Our strategy, pay her off with £££ settlement, financed by me, condition she to renounce future claims when son's circumstances change by inheritance or otherwise. Aka clean break. My only question here: I transfer money to son, that's a substantial amount subject to IHT if I don't last 7 yr. Pity to be taxed, even PET taxable, on money you have never seen! That just went in then out. (I suppose it is a bit like house buying where money held in a solicitor's account till she satisfied conditions for handing over satisfied?)

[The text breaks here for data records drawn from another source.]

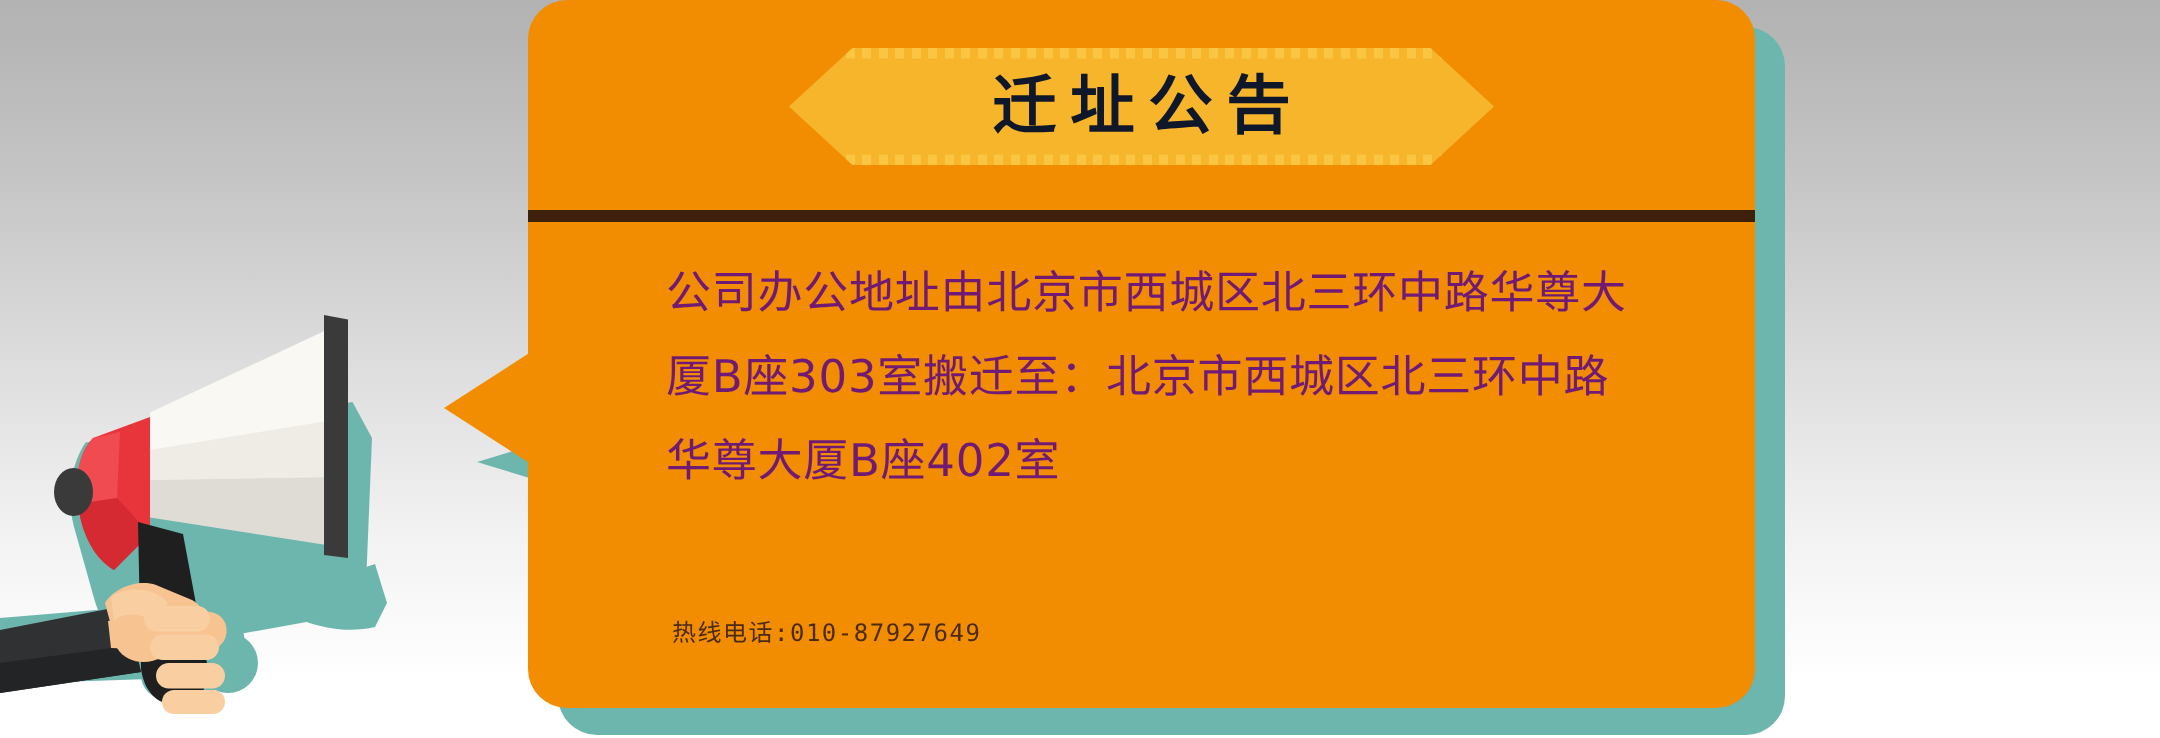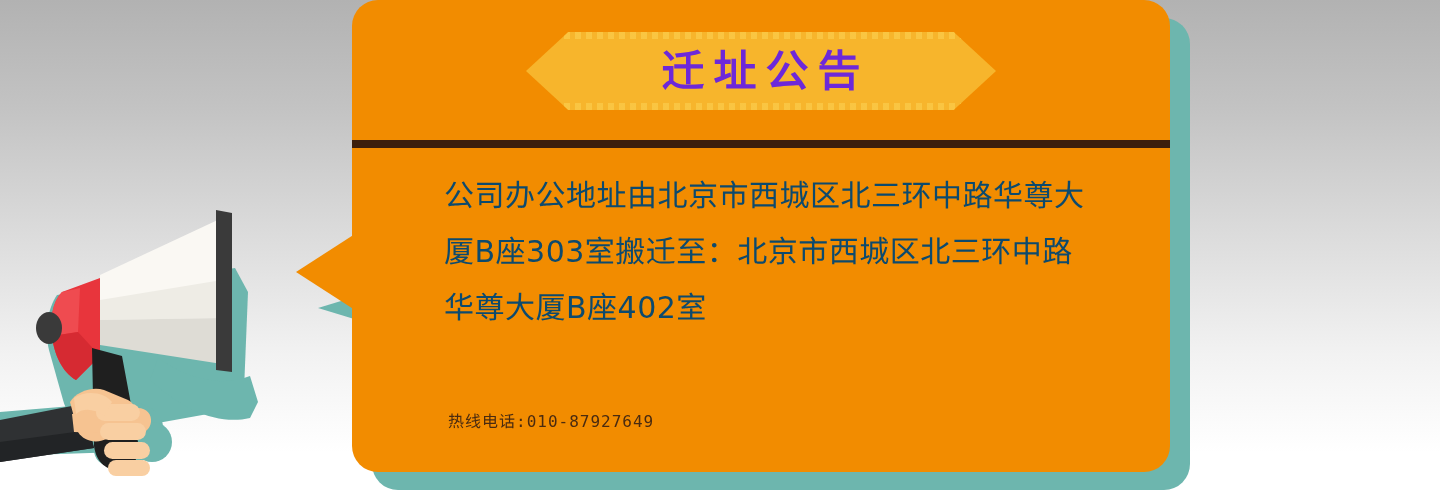--- a/index.html
+++ b/index.html
@@ -97,21 +97,21 @@
     background: repeating-linear-gradient(90deg,
       rgba(247,181,44,0) 0px, rgba(247,181,44,0) 5px,
       rgba(250,200,70,0.85) 5px, rgba(250,200,70,0.85) 11px);
     pointer-events: none;
   }
   .ribbon-texture.bottom {
     top: auto; bottom: 0;
   }
   .ribbon-title {
     position: relative;
-    color: #6d28d9;
+    color: #0f172a;
     font-size: 43px;
     font-weight: bold;
     letter-spacing: 9px;
     text-indent: 9px;
     line-height: 1;
     font-family: "DejaVu Sans", "Liberation Sans", sans-serif;
     white-space: nowrap;
   }
 
   
@@ -123,21 +123,21 @@
     height: 8px;
     background: #3d1f0c;
   }
 
   
   .body-text {
     position: absolute;
     left: 92px;
     top: 168px;
     width: 648px;
-    color: #0c4a6e;
+    color: #701a75;
     font-size: 30px;
     line-height: 56px;
     letter-spacing: 0.5px;
     font-family: "DejaVu Sans", "Liberation Sans", sans-serif;
   }
 
   
   .footer {
     position: absolute;
     left: 96px;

I wondered if there was a legal way to pay directly that this amount I've kissed goodbye to, such that isn't part of my estate. A solicitor I talked to said thought there was no way really - it is part of son's settlement and has to be accounted properly. Though he is not a fiscal expert. But that is logical I admit.


I wonder if there is any well known legal way round in effecting thus transfer?  I know no one can 'give advice' but is there any well known  ( legal and aboveboard) way?

Sorry my posts so long - not time write shorter ones.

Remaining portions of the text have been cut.